AFX通信によると、ECB(欧州中央銀行)は8日、マドリッドで定例理事会を開き、今後の金利政策を決めるが、これに先立ち、ドイツ政府経済諮問委員会(5賢人会)のメンバーであるペーター・ボーフィンガー ・ ヴュルツブルグ大学教授は7日、ユーロ高の現状では、ECBは当面、利上げに踏み切るべきではないとの見解を明らかにした。

  同教授は、AFX通信系列のdpa-AFX通信とのインタビューに応じたもので、利上げにより、ユーロ高がさらに進み、ユーロ圏最大のドイツの輸出に打撃を与える恐れがあるというのが、同教授の利上げ反対の理由。同教授は、ドイツは製品とサービスの半分以上をユーロ圏の域外に輸出しており、これ以上のユーロ高はドイツ製品の輸出競争力に打撃を与え、輸出主導の回復に水を差すと警告した。

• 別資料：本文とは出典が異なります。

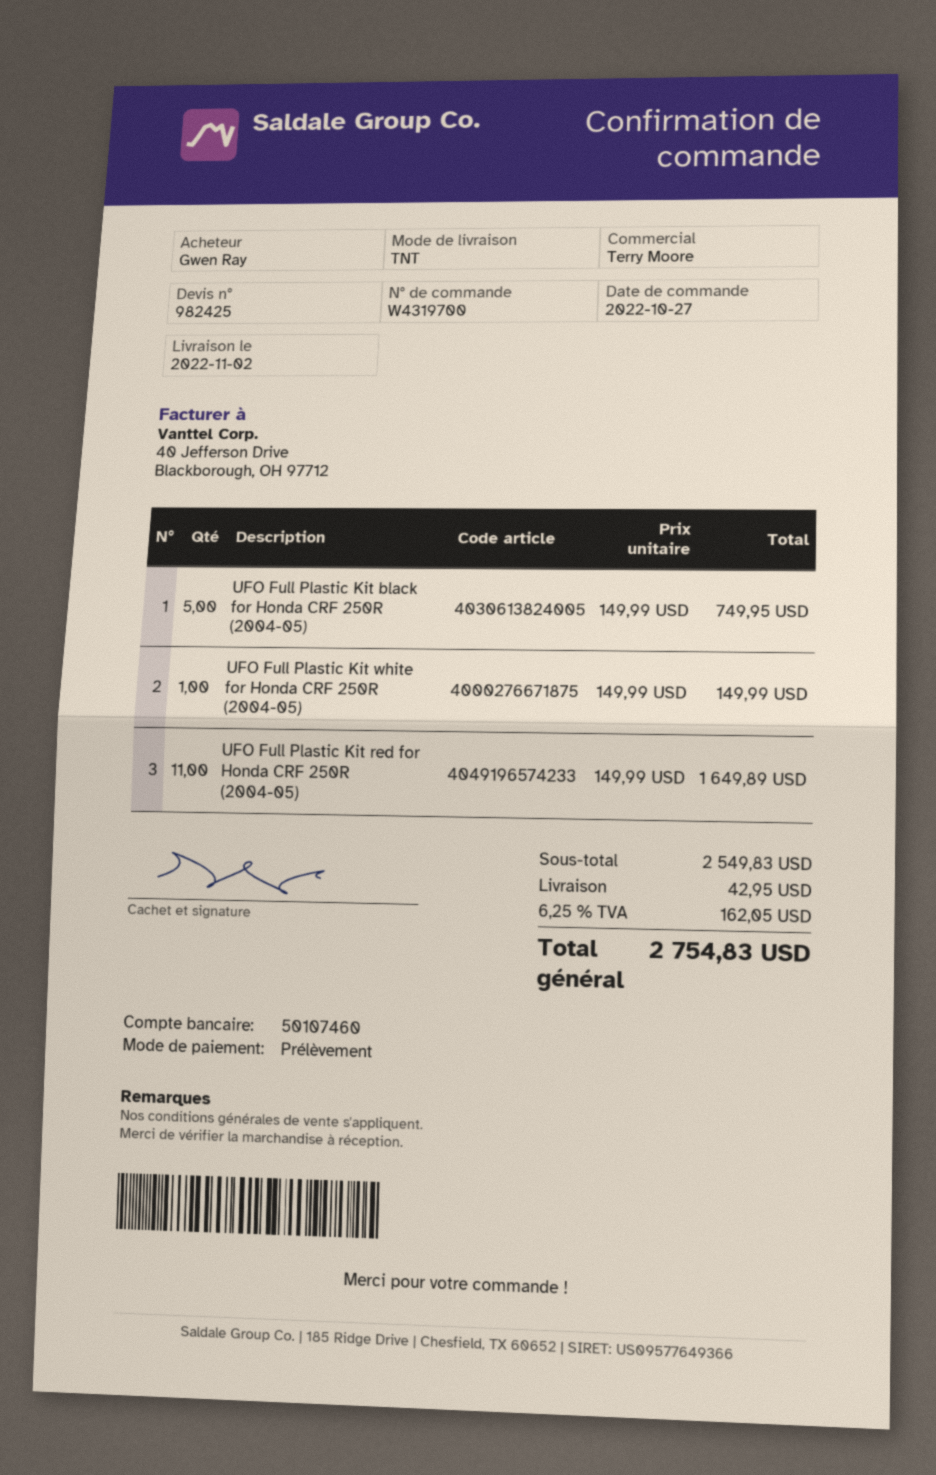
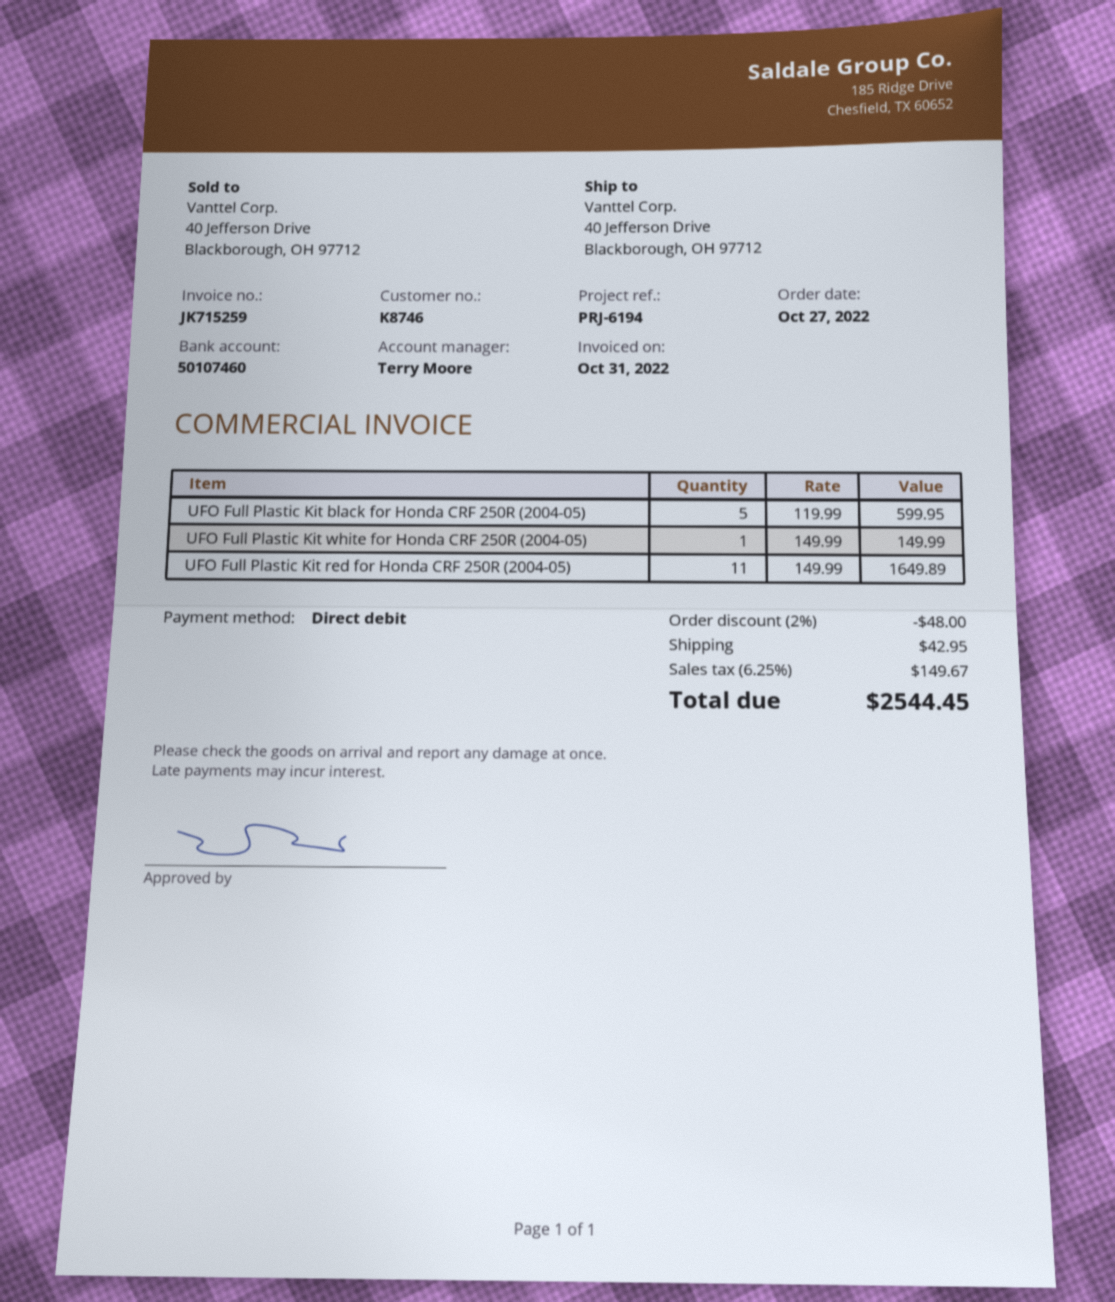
UFO Full Plastic Kit black for Honda CRF 250R (2004-05): 5 x 149.99 = 749.95 -> 5 x 119.99 = 599.95
discount: none -> 2% = 48.00
tax: 6.25% = 162.05 -> 6.25% = 149.67
total: 2754.83 -> 2544.45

  原油価格の高騰により、ユーロ圏の物価が上昇しているが、同教授は、それは利上げを正当化することにはならないと強調。原油価格高騰によるインフレ懸念が「第2段階」に入る恐れが出てきたときに初めて、ECBは利上げに動くべきだ、と主張した。同教授によると、まだ、「第2段階」の影響は出てきていないという。